ECLI:NL:GHARL:2014:5495

Gerechtshof Arnhem-Leeuwarden

Datum uitspraak
8 juli 2014
Publicatiedatum
8 juli 2014
Zaaknummer
200.109.876-01
Instantie
Gerechtshof Arnhem-Leeuwarden
Type
Uitspraak
Rechtsgebied
Civiel recht
Procedures
  • Hoger beroep
Rechters
Vindplaatsen
  • Rechtspraak.nl
AI samenvatting door LexboostAutomatisch gegenereerd

Hoger beroep inzake vordering tot ongedaanmaking van registraties door ING Bank N.V. en proceskostenveroordeling

In deze zaak, die voor het Gerechtshof Arnhem-Leeuwarden diende, gaat het om een hoger beroep ingesteld door [appellant 1] en [appellant 2] tegen ING Bank N.V. De appellanten, waarbij [appellant 1] optreedt als wettelijk vertegenwoordiger van haar minderjarige zoon [appellant 2], hebben in eerste aanleg een vordering ingesteld om de registraties van [appellant 2] in het incidentenregister van ING ongedaan te maken. Deze registraties waren het gevolg van een phishingfraude waarbij [appellant 2] als katvanger werd beschouwd. De kantonrechter had in eerdere vonnissen geoordeeld dat [appellant 1] niet-ontvankelijk was in haar vorderingen, omdat zij geen machtiging had overgelegd voor het instellen van de vordering namens haar zoon.

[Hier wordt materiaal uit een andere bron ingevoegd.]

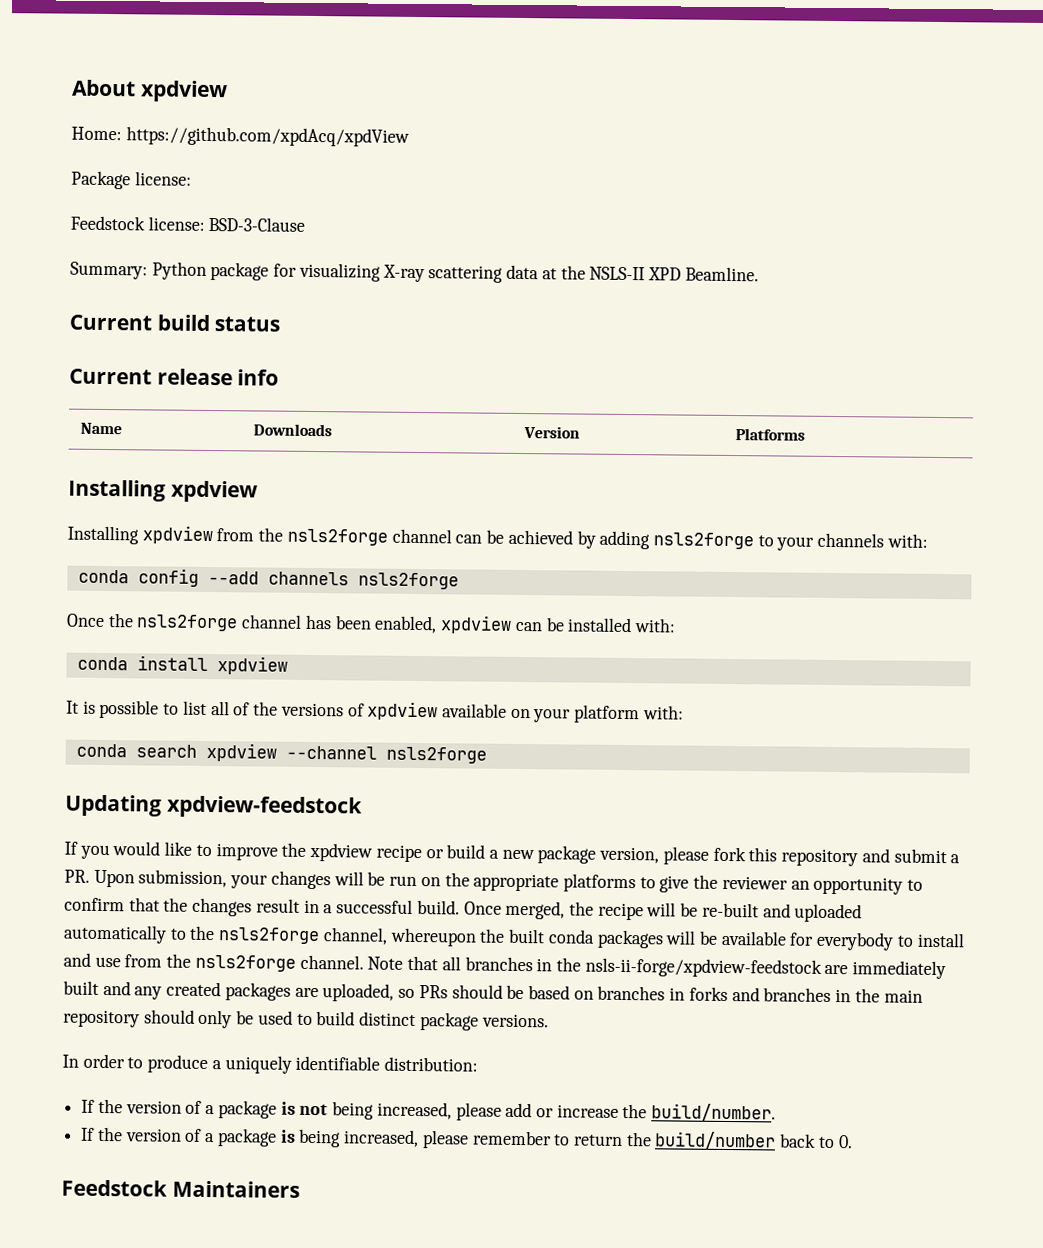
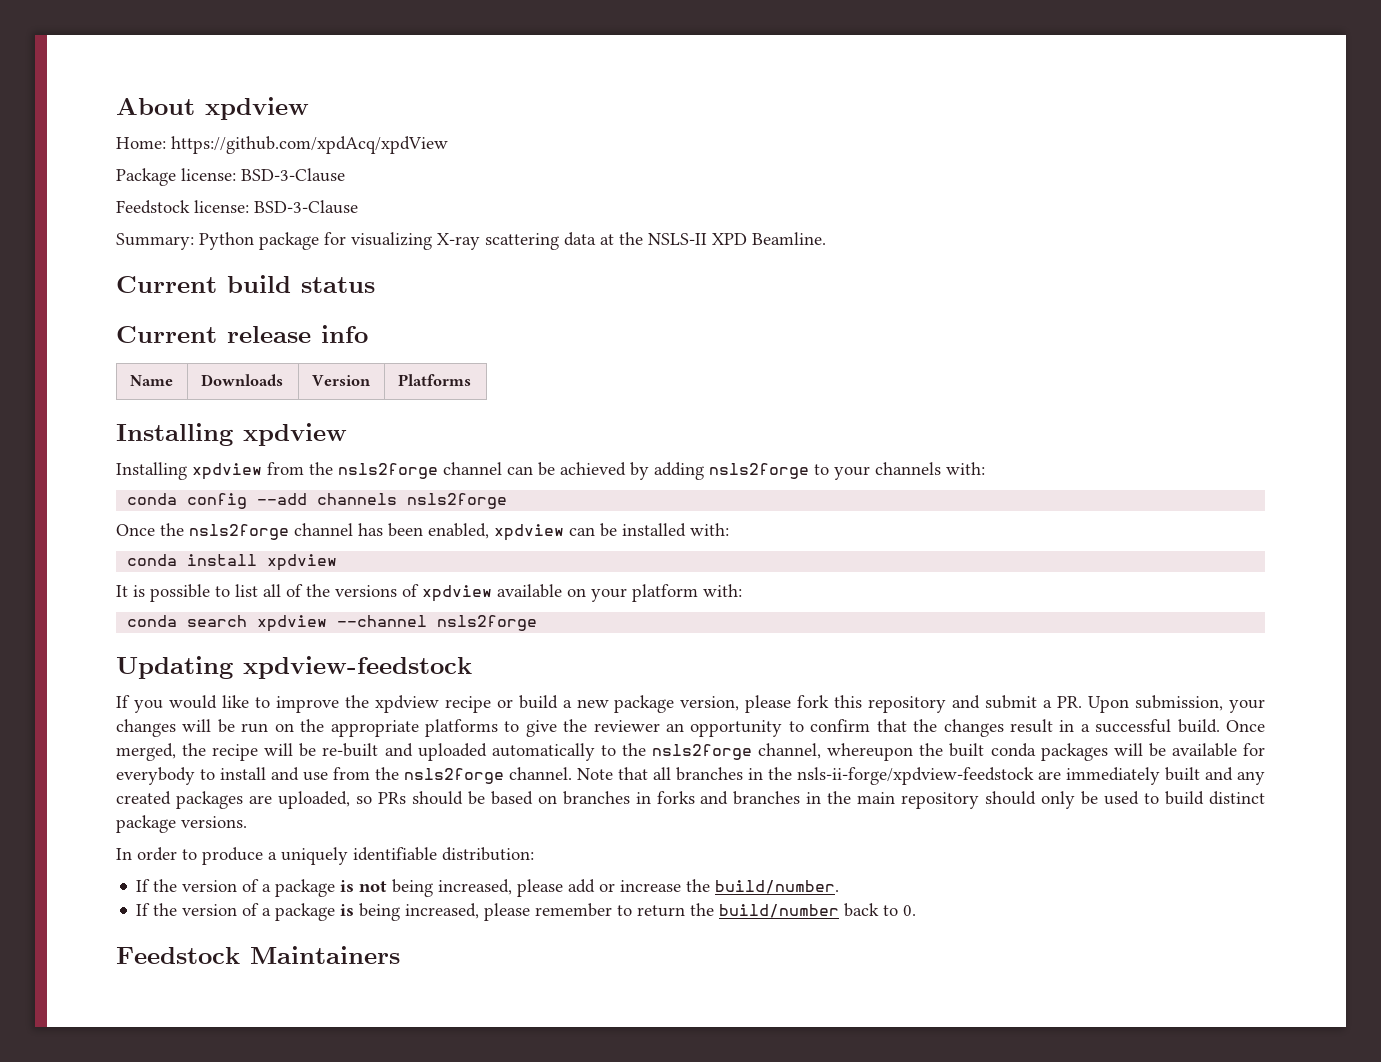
- Package license:
+ Package license: BSD-3-Clause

In hoger beroep heeft het hof de procedure en de eerdere uitspraken van de rechtbank kritisch bekeken. De appellanten hebben grieven ingediend tegen de beslissing van de rechtbank, waarbij zij betogen dat de rechtbank zich ten onrechte bevoegd heeft geacht om over het incident te oordelen en dat [appellant 1] wel degelijk gemachtigd was om de vordering namens [appellant 2] in te stellen. Het hof heeft vastgesteld dat de machtiging van de kantonrechter slechts betrekking had op het verzoek tot heropening van de rekening van [appellant 2] en niet op de vordering tot ongedaanmaking van de registraties.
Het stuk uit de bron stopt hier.